Apart from providing protection against diseases, the free radical fighting properties of anthocyanins and other flavonoids present in black turtle beans can deliver beauty benefits by preventing signs of premature aging of the skin induced by an overdose of sunlight. When your skin is exposed to ultraviolet light, it produces enzymes called metalloproteinases which help repair sun-damaged collagen fibers.

That said, not all metalloproteinases are beneficial; some of them break down collagen and elastin, which can eventually cause wrinkles. Free radicals are known to stimulate the production of these harmful metalloproteinases.

In addition to providing antioxidants that can help keep wrinkles at bay, black beans provide lots of protein as well as zinc and copper which are among the best nutrients for fighting wrinkles.

How to Select and Store Black Beans

Both dried and canned black beans are available throughout the year. Dried beans are generally available in prepackaged containers as well as in bulk bins.

  • Just as with any other food that you may purchase in the bulk section, make sure that the bins containing the black beans are covered and that the store has a good product turnover to ensure the beans’ maximal freshness.
  • Whether purchasing black beans in bulk or in packaged containers, make sure that there is no evidence of moisture or insect damage and that they are whole and not cracked.

Canned black beans can be found in most markets. Unlike canned vegetables, which have lost much of their nutritional value, there is little difference in the nutritional value of canned black beans and those you cook yourself.
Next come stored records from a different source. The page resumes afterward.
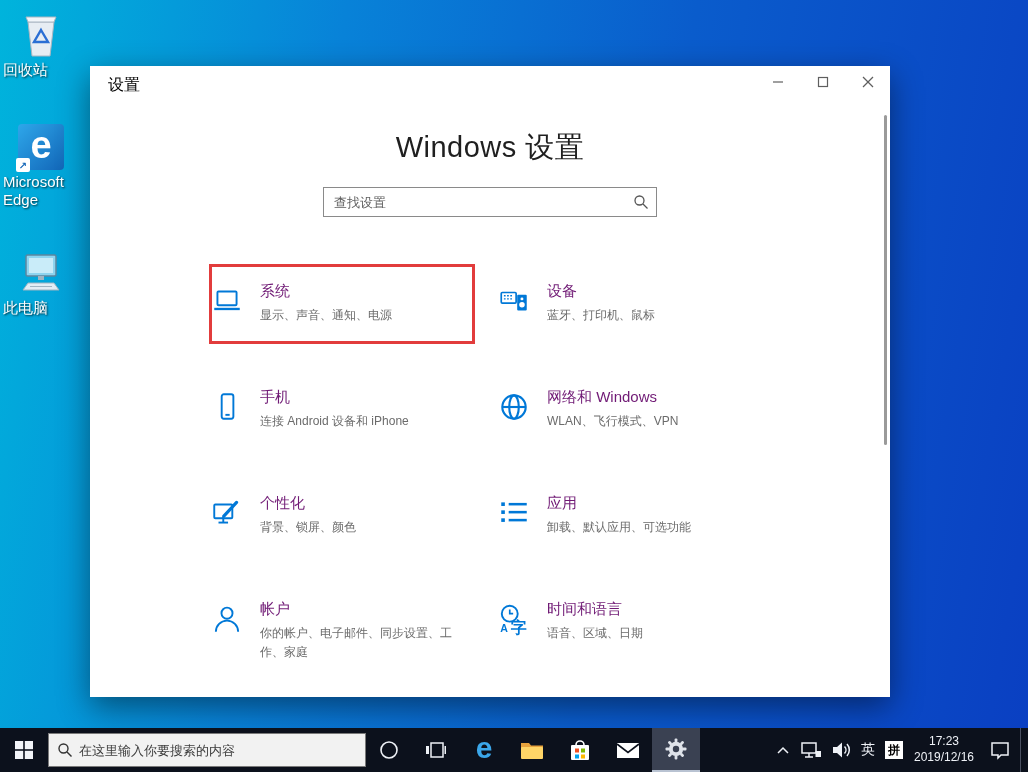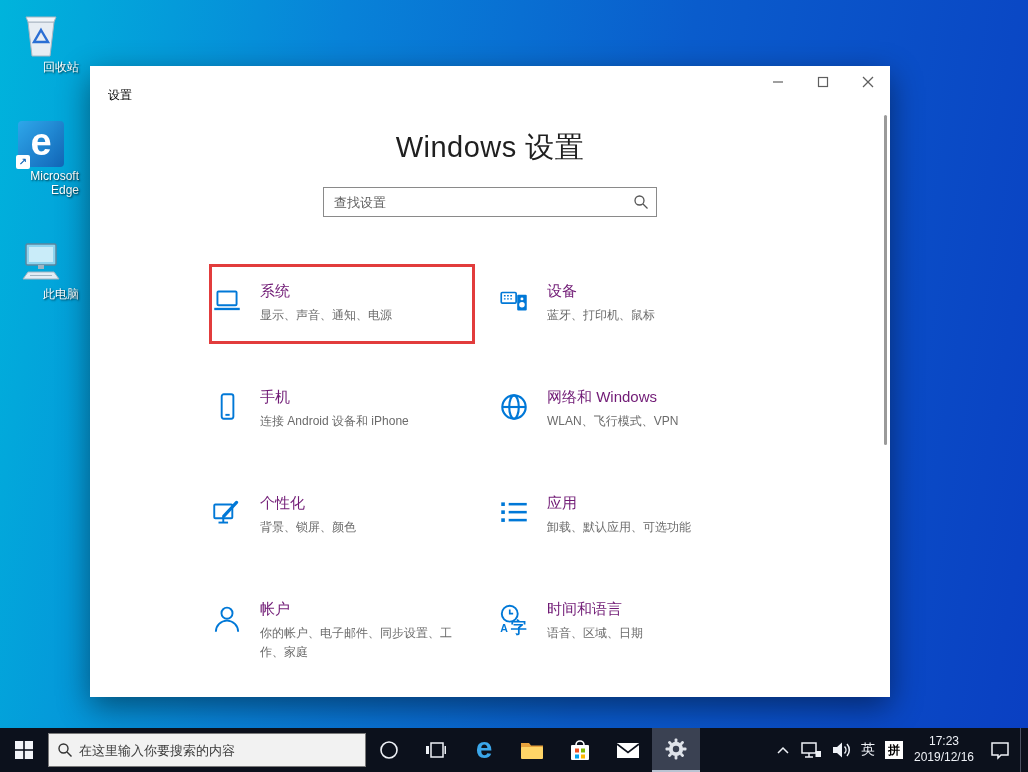--- a/index.html
+++ b/index.html
@@ -7,37 +7,37 @@
   body {
     font-family:"Liberation Sans","DejaVu Sans",sans-serif;
     position:relative;
     background:linear-gradient(100deg,#00b4dc 0%,#0882d8 30%,#0a5ccc 60%,#0a3fc2 100%);
   }
 
   
   .desktop-icons { position:absolute; left:0; top:4px; width:82px; display:flex; flex-direction:column; align-items:center; }
   .d-icon { width:82px; display:flex; flex-direction:column; align-items:center; cursor:default; }
   .d-icon .glyph { height:50px; display:flex; align-items:flex-end; justify-content:center; }
-  .d-icon .lbl { margin-top:3px; font-size:12px; color:#fff; text-align:right; line-height:1.15;
+  .d-icon .lbl { margin-top:3px; font-size:15px; color:#fff; text-align:left; line-height:1.15;
                  text-shadow:1px 1px 2px rgba(0,0,0,.75); width:76px; }
   .d-recycle { margin-top:4px; }
   .d-edge   { margin-top:42px; }
   .d-pc     { margin-top:38px; }
   .edge-tile { width:46px; height:46px; border-radius:4px; position:relative;
                background:linear-gradient(135deg,#2ea7ea,#1266b8);
                display:flex; align-items:center; justify-content:center; }
   .edge-tile .e { color:#fff; font-size:38px; font-weight:bold; line-height:1; transform:translateY(-2px); }
   .shortcut { position:absolute; left:-2px; bottom:-2px; width:14px; height:14px; background:#fff;
               border-radius:2px; display:flex; align-items:center; justify-content:center;
               font-size:10px; color:#1266b8; font-weight:bold; }
 
   
   .win { position:absolute; left:90px; top:66px; width:800px; height:631px; background:#fff;
          box-shadow:0 10px 30px rgba(0,0,0,.45); }
-  .win-title { position:absolute; left:18px; top:9px; font-size:12px; color:#000;margin-top:12px; }
+  .win-title { position:absolute; left:18px; top:9px; font-size:16px; color:#000; }
   .caption { position:absolute; right:0; top:0; display:flex; }
   .cap-btn { width:45px; height:32px; display:flex; align-items:center; justify-content:center; }
   .cap-btn svg { stroke:#5f5f5f; stroke-width:1.2; fill:none; }
   .heading { position:absolute; top:62px; left:0; width:100%; text-align:center;
              font-size:29px; font-weight:300; color:#1f1f1f; letter-spacing:.5px; }
   .find { position:absolute; left:233px; top:121px; width:334px; height:30px; }
   .find input { width:100%; height:100%; border:1px solid #8a8a8a; font-size:13px; padding:0 12px 0 10px;
                 font-family:inherit; color:#14532d; outline:none; }
   .find input::placeholder { color:#606060; }
   .find .mag { position:absolute; right:8px; top:7px; }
Store dried black beans in an airtight container in a cool, dry and dark place where they will keep up to 12 months. If you purchase black beans at different times, store them separately since they may feature varying stages of dryness and therefore will require different cooking times. Cooked black beans will keep fresh in the refrigerator for about three days if placed in a covered container.

The Healthiest Way of Cooking Black Beans

To cook the beans, you can either cook them on the stovetop or use a pressure cooker.

  • For the stovetop method, add three cups of fresh water or broth for each cup of dried beans.
  • The liquid should be about one to two inches above the top of the beans.
  • Bring the beans to a boil and then reduce to a simmer, partially covering the pot. If any foam develops, you can skim it off during the simmering process.

Black beans generally take about one and one-half hours to become tender using this method. They can also be cooked in a pressure cooker where they take about one-half hour to prepare.

Regardless of cooking method, do not add any seasonings that are salty or acidic until after the beans have been cooked since adding them earlier will make the beans tough and greatly increase the cooking time.

If you are running short on time, you can always use canned beans in your recipes. If the black beans have been packaged with salt or other additives, simply rinse them after opening the can to remove these unnecessary additions. Canned beans need to only be heated briefly for hot recipes while they can be used as is for salads or prepared cold dishes like black bean salad.

A Few Quick Serving Ideas

  • Include black beans with your other favorite toppings next time you make a stuffed baked potato.
  • Black bean soup or chili is certain to warm you up on cold winter days or anytime of the year you want to enjoy its nurturing essence.
  • For a “mucho bueno” twist on traditional burritos, use black beans in place of refried pinto beans.
  • Blend cooked black beans with tomatoes, onions and your favorite spices to create a delicious bean soup.
  • For a simple yet delicious lunch or dinner entrée, serve a Cuban inspired meal of black beans and rice.
  • In a serving bowl, layer black beans, guacamole, chopped tomatoes, diced onions and cilantro to make a delicious layered dip.